Dataset records:
###
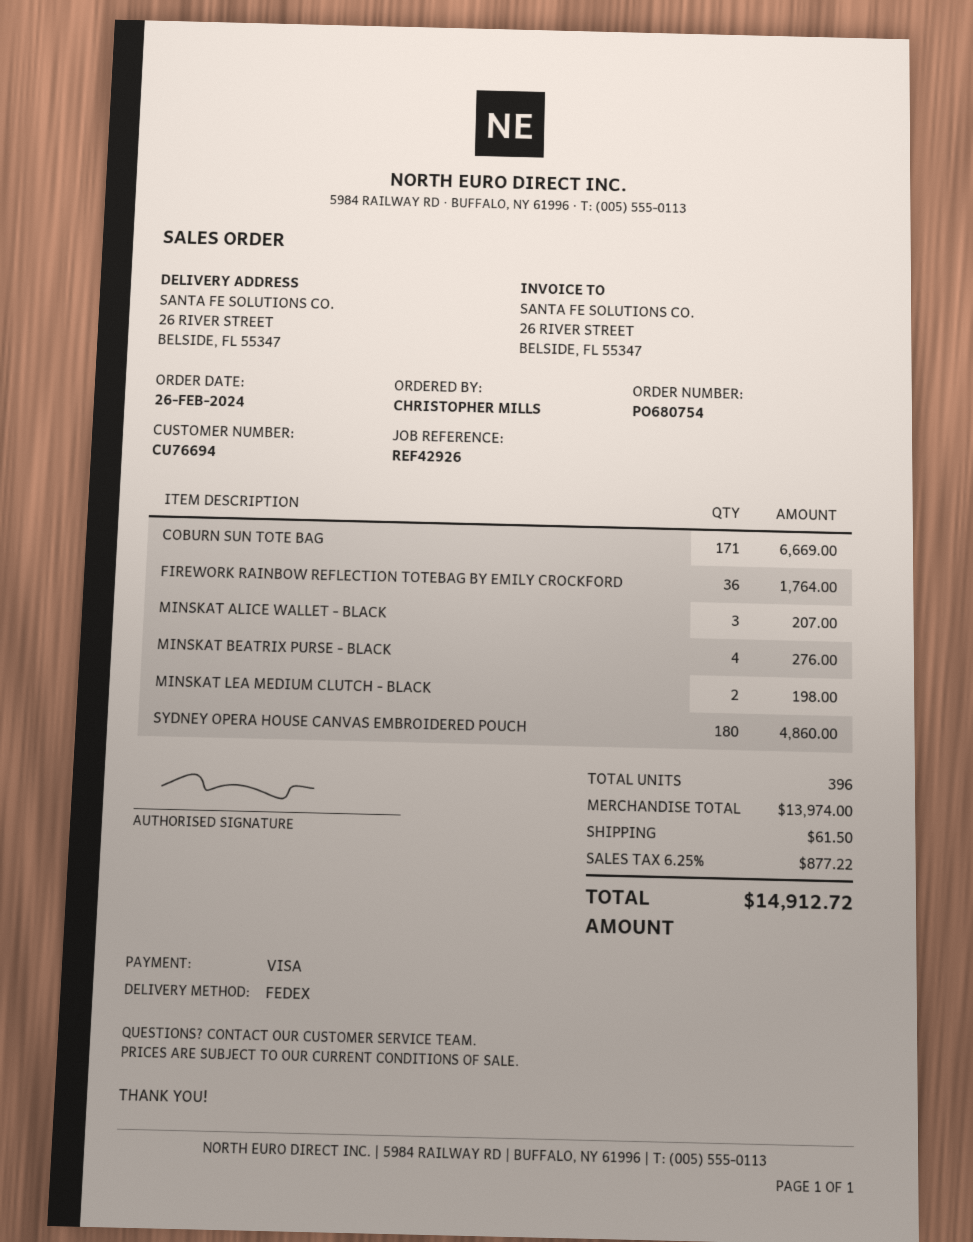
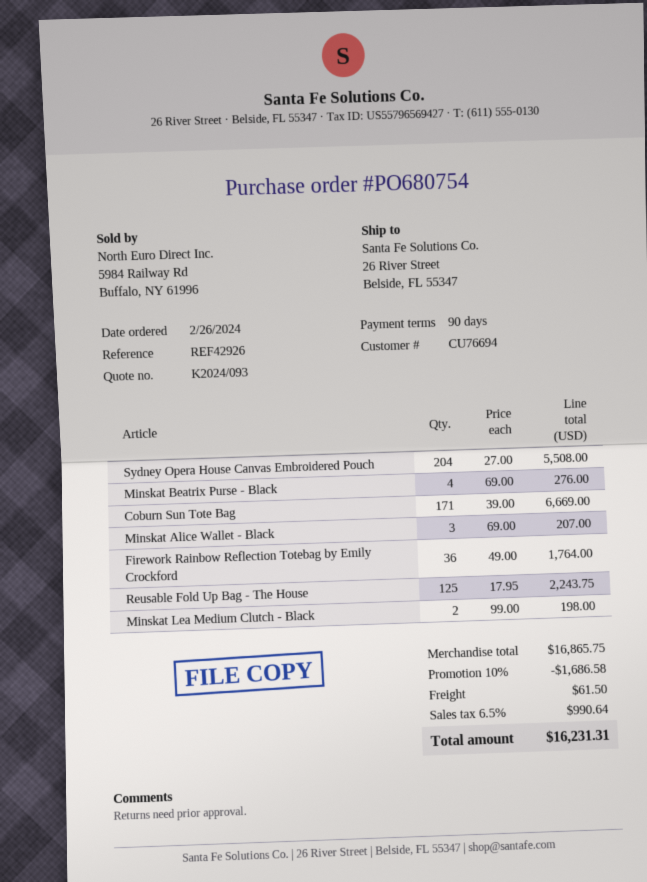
SYDNEY OPERA HOUSE CANVAS EMBROIDERED POUCH: 180 for 4860.00 -> 204 for 5508.00
Reusable Fold Up Bag - The House: none -> 125 for 2243.75
subtotal: 13974.00 -> 16865.75
discount: none -> 10% = 1686.58
tax: 6.25% = 877.22 -> 6.5% = 990.64
total: 14912.72 -> 16231.31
###
Exercise prompt:
Take the lines from the one containing "Reusable Fold Up" through the final line of the entries above, and set them down exactly, with nothing added.

Written reply:
Reusable Fold Up Bag - The House: none -> 125 for 2243.75
subtotal: 13974.00 -> 16865.75
discount: none -> 10% = 1686.58
tax: 6.25% = 877.22 -> 6.5% = 990.64
total: 14912.72 -> 16231.31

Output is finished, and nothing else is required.